Translation: “I totally underestimated you and thought I could be with you while also doing whatever I want with whomever I want while you patiently wait for me (and on me) and keep my house in order.”
“You are too sensitive! You need to have thicker skin.” Or “Can’t you take a joke?”
Translation: “I don’t understand why you don’t just accept my cruel and unfair criticism as fact. What is wrong with you?”
“You’re going to have to work so hard to get my attention again.”
Translation: “You’ve caused narcissistic injury by somehow exposing one of my many flaws, and you’re going to pay for it by begging for my oh-so-precious attention while I blatantly ignore you and treat you like dirt on the bottom of my shoe. And while you’re at it, I’m going to make you feel like you’re the one who needs to apologize even though I’m the one who did something wrong.”

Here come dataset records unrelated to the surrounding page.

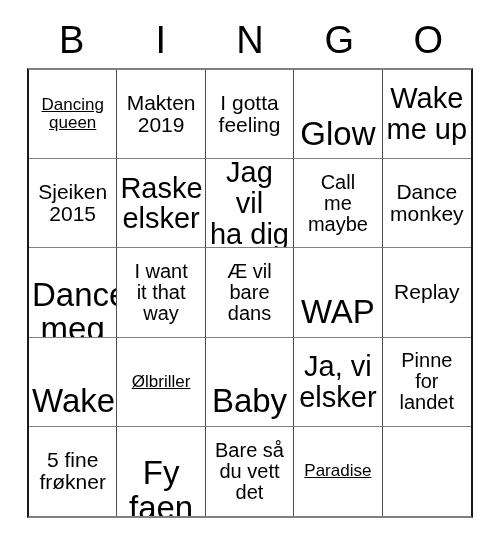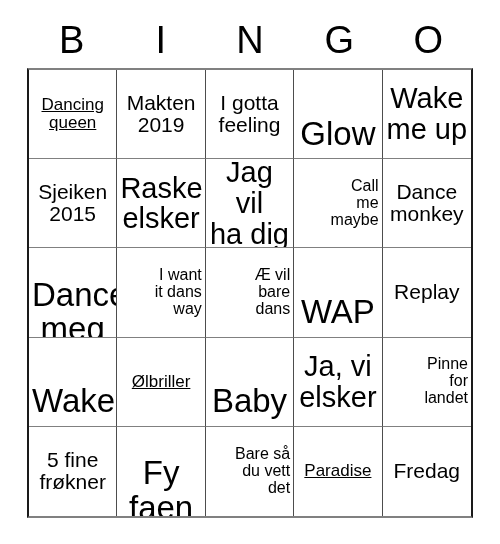--- a/index.html
+++ b/index.html
@@ -65,21 +65,21 @@
   .bingo-cell:nth-child(n+21) { border-bottom: none; }
 
   .cell-text {
     display: block;
     width: 100%;
     line-height: 1.06;
     white-space: pre-line;
     word-break: normal;
   }
   .fs-sm   { font-size: 17px; text-decoration: underline; }
-  .fs-md   { font-size: 16px; text-align: right; }
+  .fs-md   { font-size: 20px; }
   .fs-lg   { font-size: 21px; }
   .fs-xl   { font-size: 29px; }
   .fs-xxl  { font-size: 33px; margin-top: 40px; }
 </style>
 </head>
 <body>
 
 <div id="bingo-card">
 
   <div id="bingo-header">
@@ -130,21 +130,21 @@
       <div class="bingo-cell">
         <span class="cell-text fs-lg">Dance
 monkey</span>
       </div>
       <div class="bingo-cell">
         <span class="cell-text fs-xxl">Dance
 meg</span>
       </div>
       <div class="bingo-cell">
         <span class="cell-text fs-md">I want
-it dans
+it that
 way</span>
       </div>
       <div class="bingo-cell">
         <span class="cell-text fs-md">Æ vil
 bare
 dans</span>
       </div>
       <div class="bingo-cell">
         <span class="cell-text fs-xxl">WAP</span>
       </div>
@@ -178,18 +178,15 @@
 faen</span>
       </div>
       <div class="bingo-cell">
         <span class="cell-text fs-md">Bare så
 du vett
 det</span>
       </div>
       <div class="bingo-cell">
         <span class="cell-text fs-sm">Paradise</span>
       </div>
-      <div class="bingo-cell">
-        <span class="cell-text fs-lg">Fredag</span>
-      </div>
     </div>
 
 </div>
 
 </body></html>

“You’re crazy.” or “It’s all in your head.” or “You need help.” or “You’re delusional”
Translation: “What you said is absolutely right. You totally hit the nail right on the head…but I don’t know how you figured me out and I dont want to admit that you’re right, so I’m going to make sure you feel crazy and look crazy. This way you’ll be more focused on what’s not really wrong with you instead of what’s actually wrong with ME.”
“You are always saying the same thing.”
Translation: “Why do you keep telling the truth over and over again? I hate when you call me out like that.”
“Everything is all about you!” or “You’re so selfish.”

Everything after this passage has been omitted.